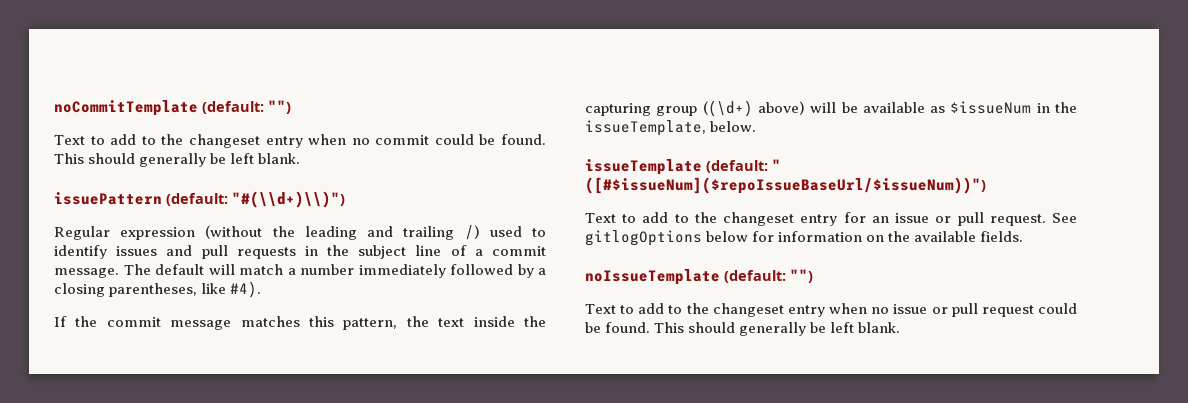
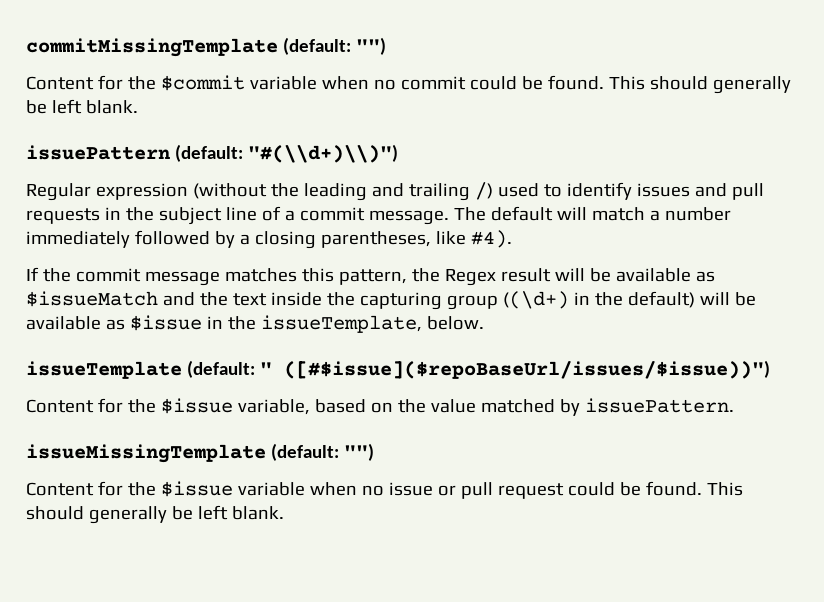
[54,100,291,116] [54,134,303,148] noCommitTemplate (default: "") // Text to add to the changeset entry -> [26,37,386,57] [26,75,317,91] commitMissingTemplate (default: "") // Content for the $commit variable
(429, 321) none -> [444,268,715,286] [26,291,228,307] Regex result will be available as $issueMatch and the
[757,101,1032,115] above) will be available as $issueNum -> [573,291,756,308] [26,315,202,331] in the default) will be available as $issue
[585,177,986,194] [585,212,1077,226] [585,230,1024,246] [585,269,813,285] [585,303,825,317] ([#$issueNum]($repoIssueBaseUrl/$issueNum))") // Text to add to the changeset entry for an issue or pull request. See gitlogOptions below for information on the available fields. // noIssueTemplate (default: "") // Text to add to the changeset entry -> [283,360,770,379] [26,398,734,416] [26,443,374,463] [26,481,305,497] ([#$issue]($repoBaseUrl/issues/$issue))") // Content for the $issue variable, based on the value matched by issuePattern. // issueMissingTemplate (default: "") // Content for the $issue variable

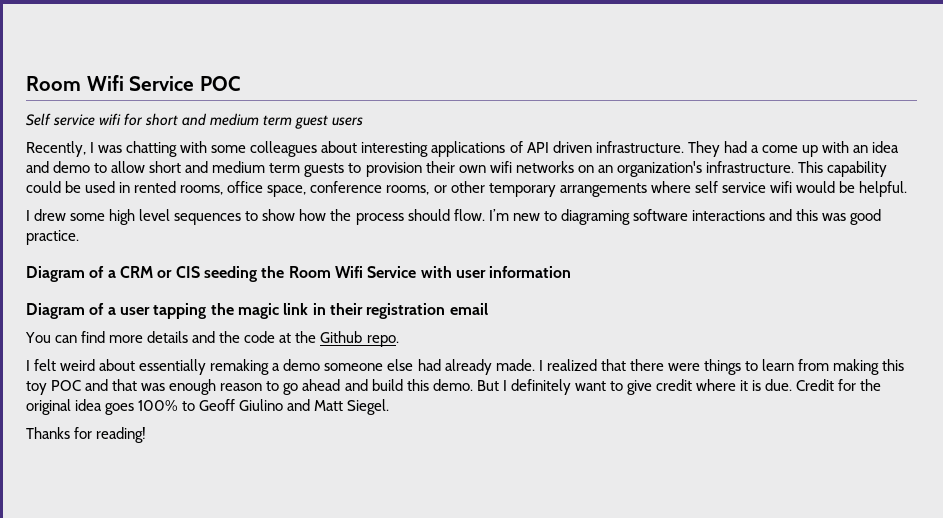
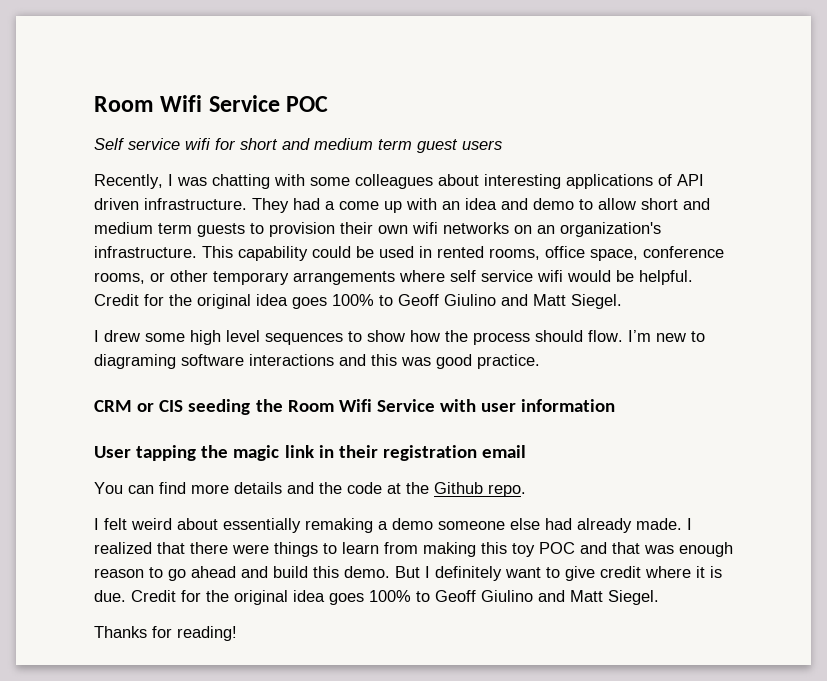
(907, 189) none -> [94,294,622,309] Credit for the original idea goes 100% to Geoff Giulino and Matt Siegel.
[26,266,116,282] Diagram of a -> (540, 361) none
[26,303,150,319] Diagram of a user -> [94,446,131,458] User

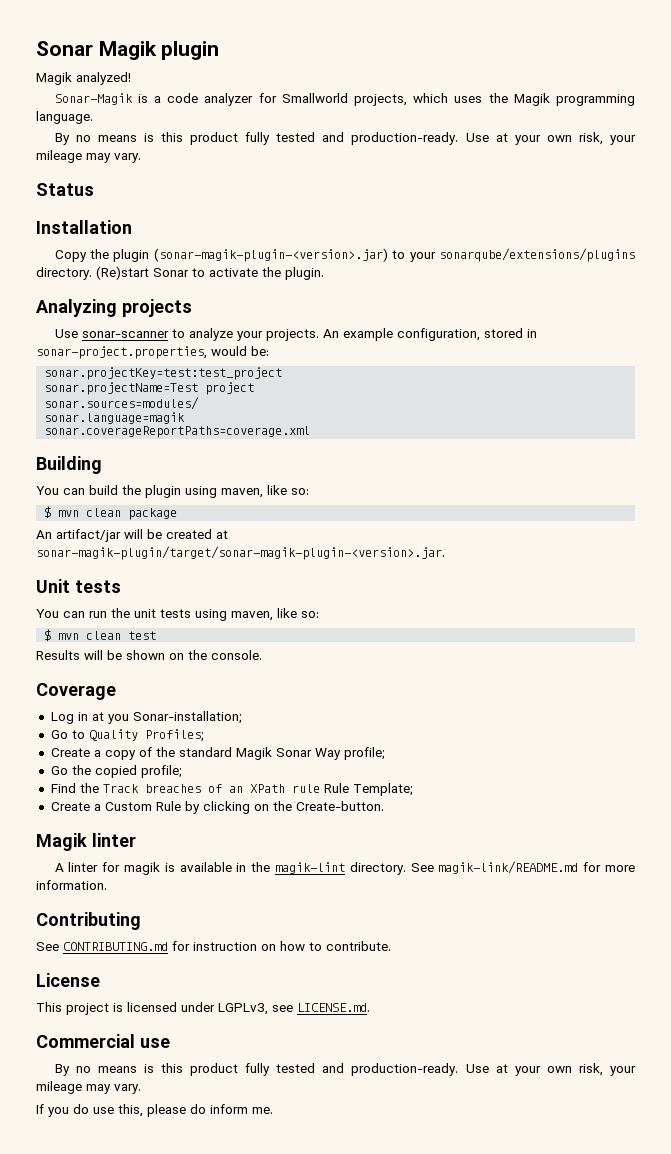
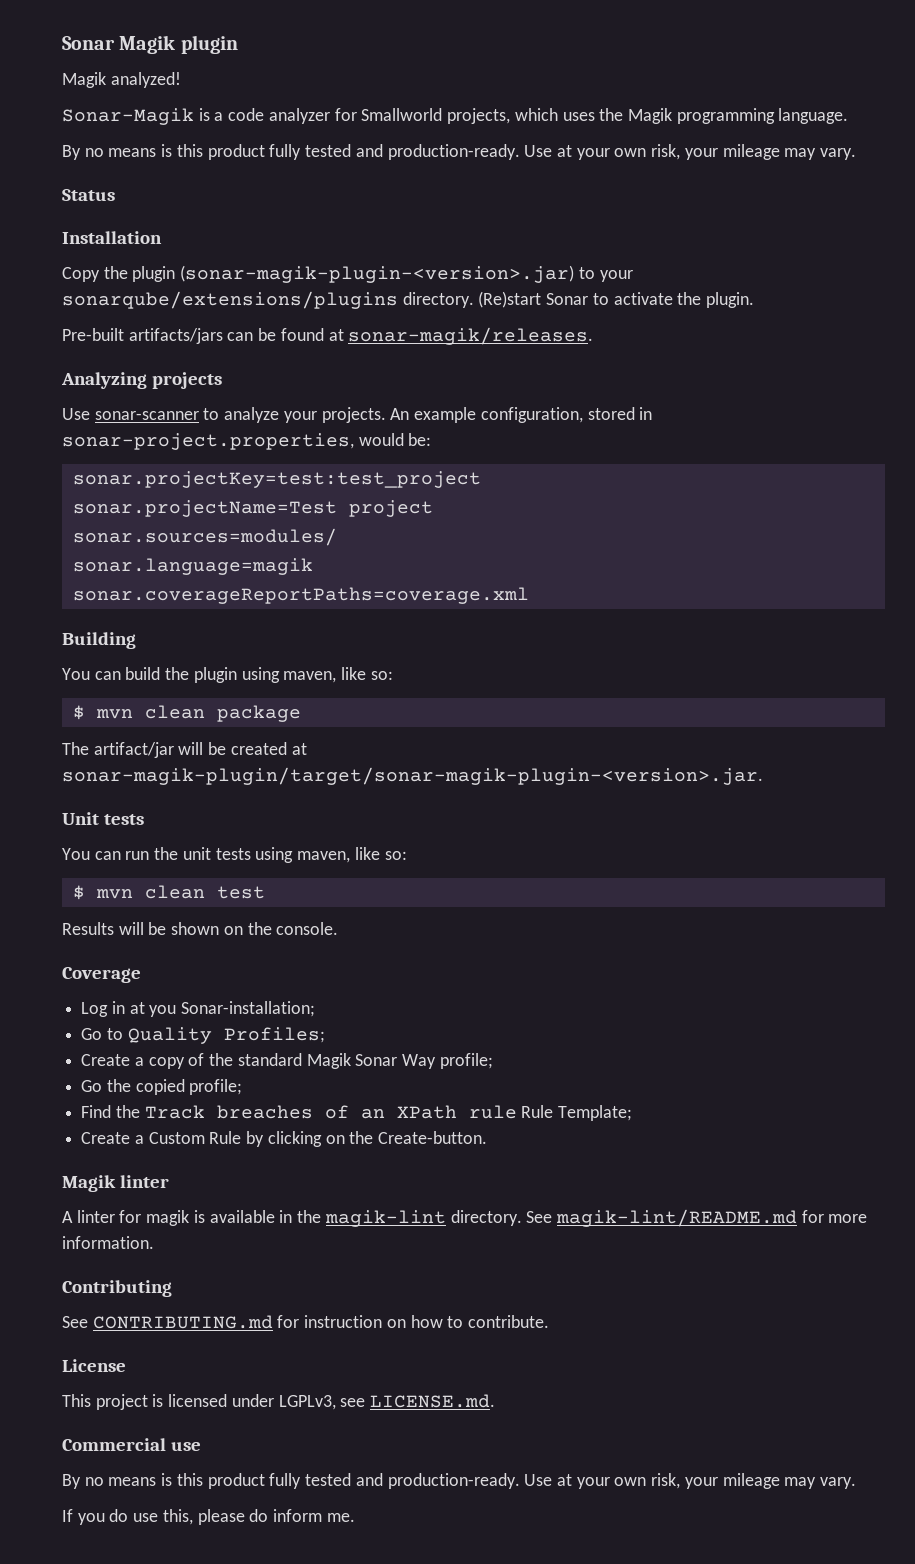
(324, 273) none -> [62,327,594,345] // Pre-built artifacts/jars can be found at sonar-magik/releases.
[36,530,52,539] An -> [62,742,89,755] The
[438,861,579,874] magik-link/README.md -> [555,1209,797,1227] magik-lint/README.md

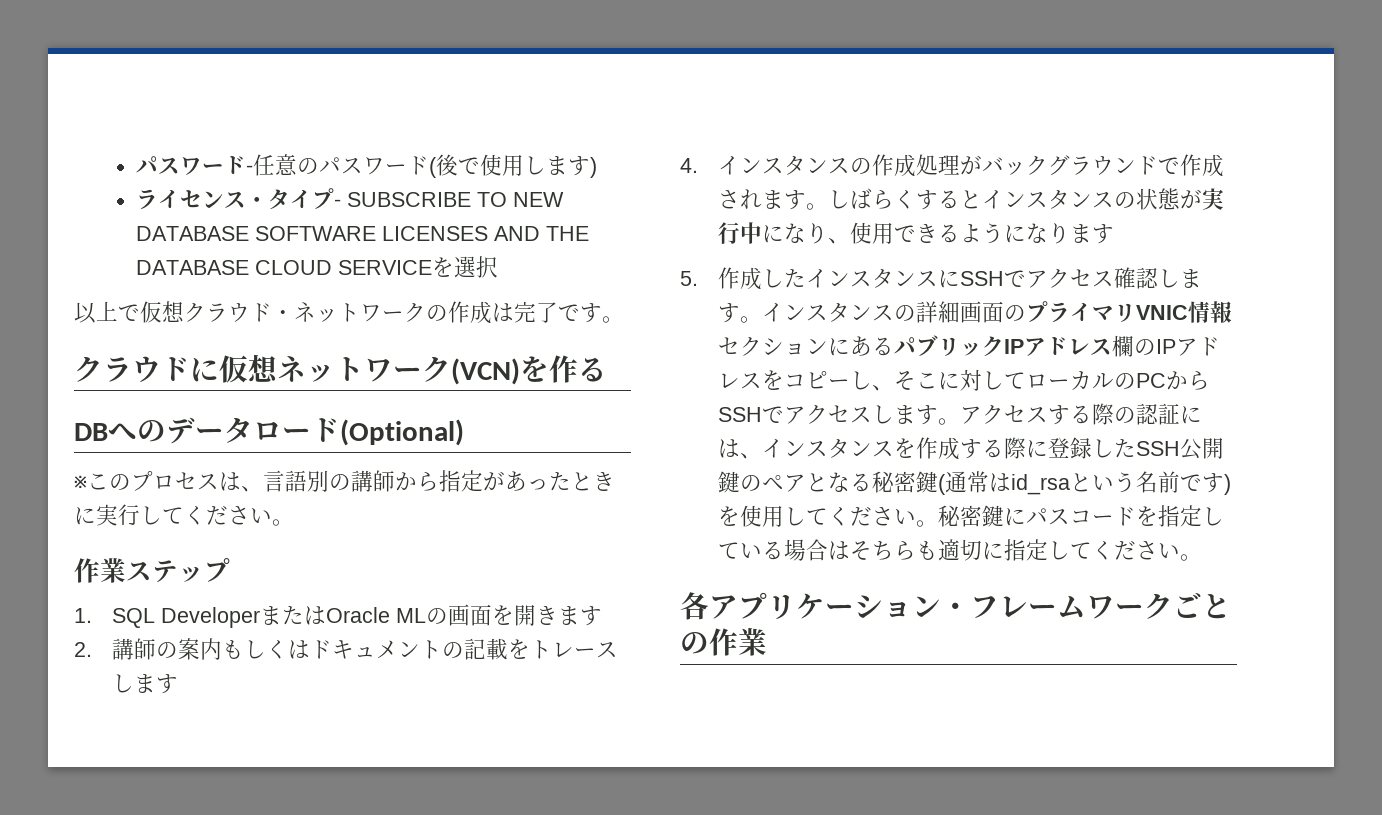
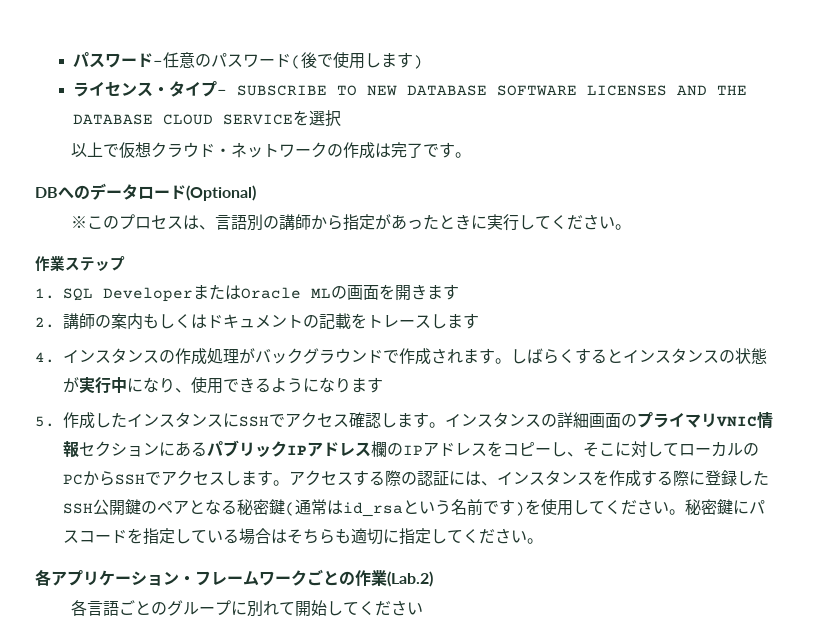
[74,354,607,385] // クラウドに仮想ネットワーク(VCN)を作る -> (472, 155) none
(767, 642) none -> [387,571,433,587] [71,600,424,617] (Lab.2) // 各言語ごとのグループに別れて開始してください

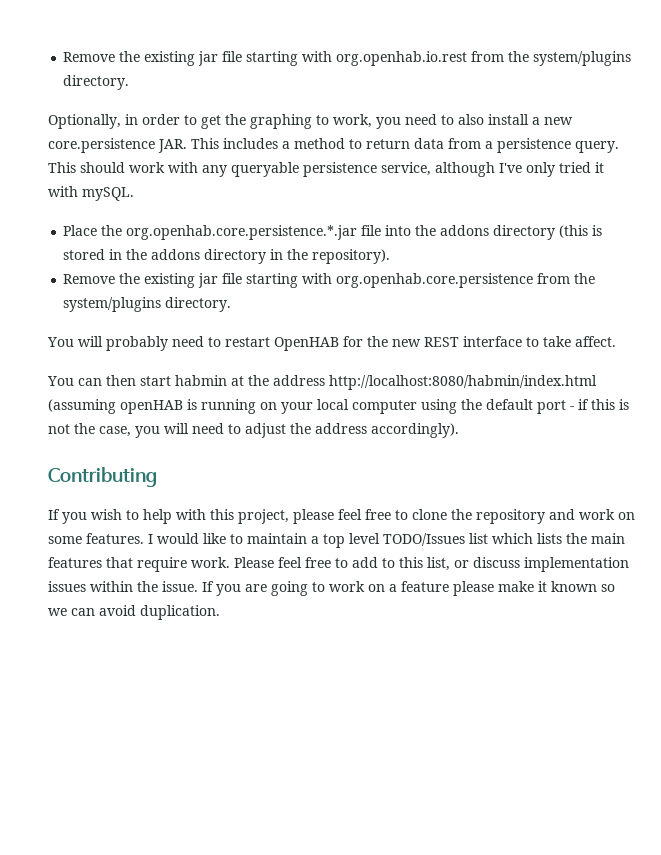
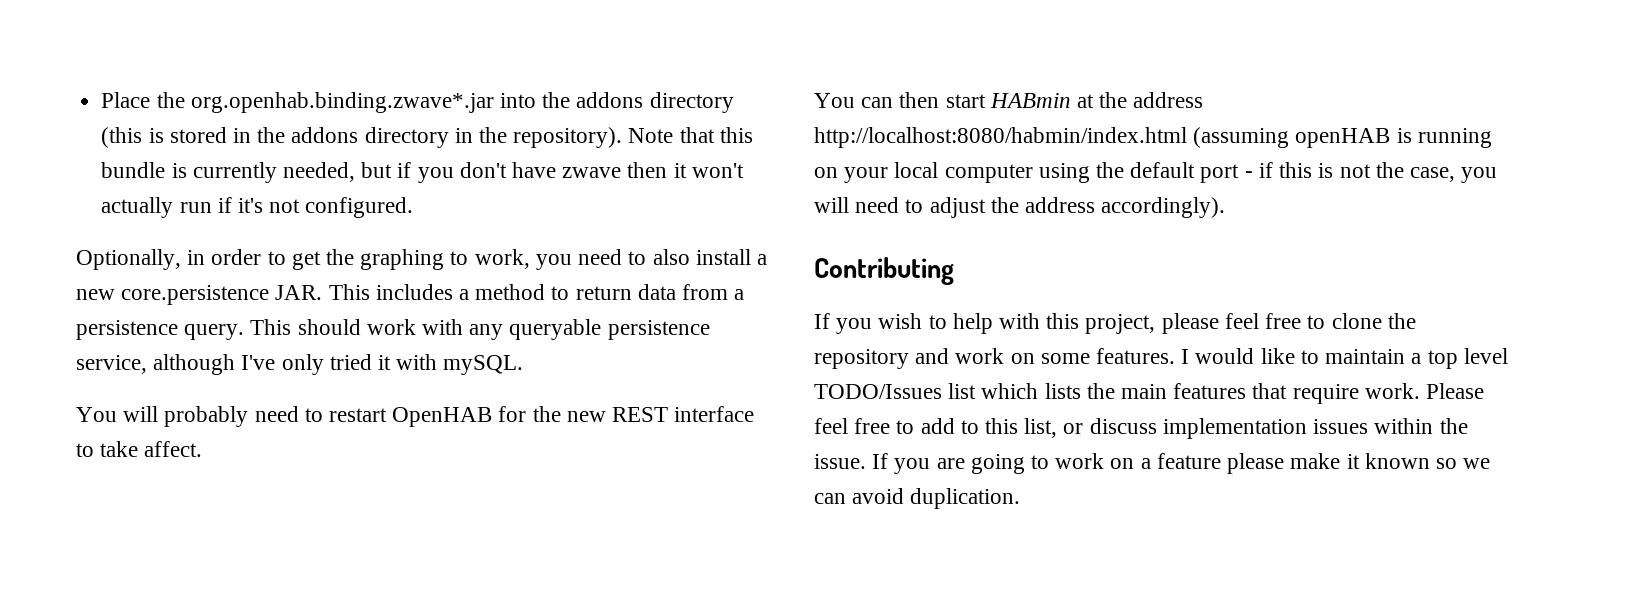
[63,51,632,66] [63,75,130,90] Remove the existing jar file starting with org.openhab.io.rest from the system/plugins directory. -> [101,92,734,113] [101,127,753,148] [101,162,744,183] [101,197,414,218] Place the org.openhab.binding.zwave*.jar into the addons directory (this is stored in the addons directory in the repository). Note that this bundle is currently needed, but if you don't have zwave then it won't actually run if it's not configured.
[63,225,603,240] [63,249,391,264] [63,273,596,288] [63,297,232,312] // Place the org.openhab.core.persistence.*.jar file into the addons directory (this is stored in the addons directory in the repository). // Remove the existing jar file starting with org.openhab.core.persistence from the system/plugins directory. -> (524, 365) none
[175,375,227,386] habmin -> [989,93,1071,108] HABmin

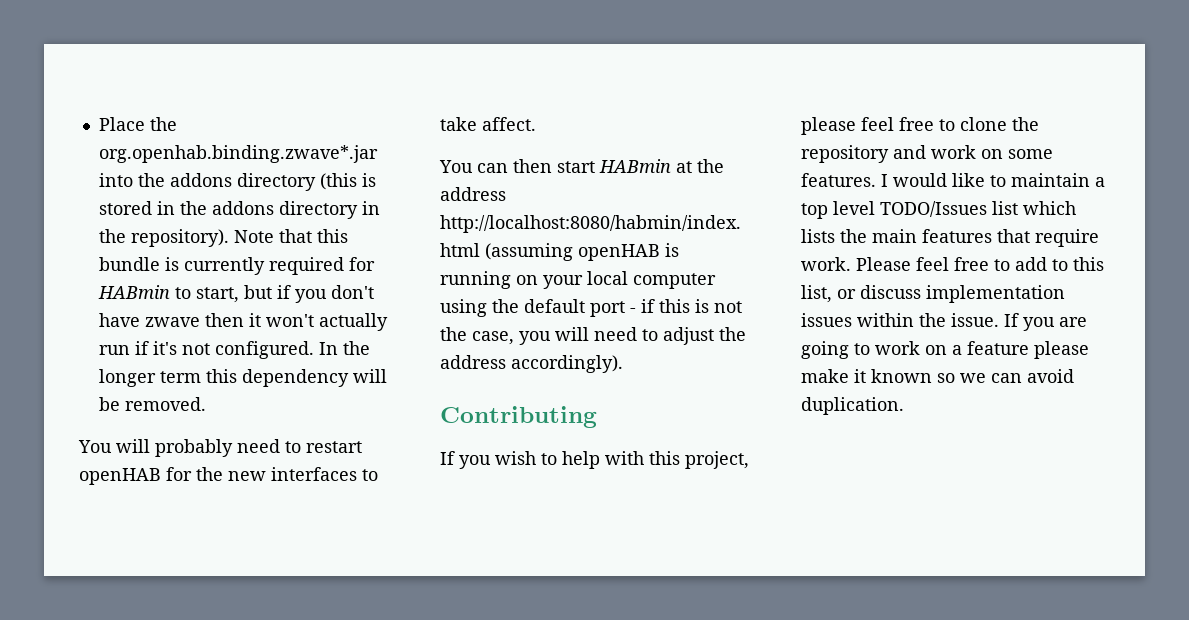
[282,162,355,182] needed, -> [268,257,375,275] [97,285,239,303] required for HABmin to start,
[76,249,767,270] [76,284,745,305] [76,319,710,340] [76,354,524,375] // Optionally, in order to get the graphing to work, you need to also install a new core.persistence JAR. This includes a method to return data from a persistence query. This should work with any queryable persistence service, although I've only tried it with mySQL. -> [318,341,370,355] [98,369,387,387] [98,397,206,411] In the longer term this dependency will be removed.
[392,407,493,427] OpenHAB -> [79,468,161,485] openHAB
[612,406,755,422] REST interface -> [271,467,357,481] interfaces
--*--
Work request: Repeat all the material above exactly, apart from the pictures.

Written solution:
[54,100,291,116] [54,134,303,148] noCommitTemplate (default: "") // Text to add to the changeset entry -> [26,37,386,57] [26,75,317,91] commitMissingTemplate (default: "") // Content for the $commit variable
(429, 321) none -> [444,268,715,286] [26,291,228,307] Regex result will be available as $issueMatch and the
[757,101,1032,115] above) will be available as $issueNum -> [573,291,756,308] [26,315,202,331] in the default) will be available as $issue
[585,177,986,194] [585,212,1077,226] [585,230,1024,246] [585,269,813,285] [585,303,825,317] ([#$issueNum]($repoIssueBaseUrl/$issueNum))") // Text to add to the changeset entry for an issue or pull request. See gitlogOptions below for information on the available fields. // noIssueTemplate (default: "") // Text to add to the changeset entry -> [283,360,770,379] [26,398,734,416] [26,443,374,463] [26,481,305,497] ([#$issue]($repoBaseUrl/issues/$issue))") // Content for the $issue variable, based on the value matched by issuePattern. // issueMissingTemplate (default: "") // Content for the $issue variable

(907, 189) none -> [94,294,622,309] Credit for the original idea goes 100% to Geoff Giulino and Matt Siegel.
[26,266,116,282] Diagram of a -> (540, 361) none
[26,303,150,319] Diagram of a user -> [94,446,131,458] User

(324, 273) none -> [62,327,594,345] // Pre-built artifacts/jars can be found at sonar-magik/releases.
[36,530,52,539] An -> [62,742,89,755] The
[438,861,579,874] magik-link/README.md -> [555,1209,797,1227] magik-lint/README.md

[74,354,607,385] // クラウドに仮想ネットワーク(VCN)を作る -> (472, 155) none
(767, 642) none -> [387,571,433,587] [71,600,424,617] (Lab.2) // 各言語ごとのグループに別れて開始してください

[63,51,632,66] [63,75,130,90] Remove the existing jar file starting with org.openhab.io.rest from the system/plugins directory. -> [101,92,734,113] [101,127,753,148] [101,162,744,183] [101,197,414,218] Place the org.openhab.binding.zwave*.jar into the addons directory (this is stored in the addons directory in the repository). Note that this bundle is currently needed, but if you don't have zwave then it won't actually run if it's not configured.
[63,225,603,240] [63,249,391,264] [63,273,596,288] [63,297,232,312] // Place the org.openhab.core.persistence.*.jar file into the addons directory (this is stored in the addons directory in the repository). // Remove the existing jar file starting with org.openhab.core.persistence from the system/plugins directory. -> (524, 365) none
[175,375,227,386] habmin -> [989,93,1071,108] HABmin

[282,162,355,182] needed, -> [268,257,375,275] [97,285,239,303] required for HABmin to start,
[76,249,767,270] [76,284,745,305] [76,319,710,340] [76,354,524,375] // Optionally, in order to get the graphing to work, you need to also install a new core.persistence JAR. This includes a method to return data from a persistence query. This should work with any queryable persistence service, although I've only tried it with mySQL. -> [318,341,370,355] [98,369,387,387] [98,397,206,411] In the longer term this dependency will be removed.
[392,407,493,427] OpenHAB -> [79,468,161,485] openHAB
[612,406,755,422] REST interface -> [271,467,357,481] interfaces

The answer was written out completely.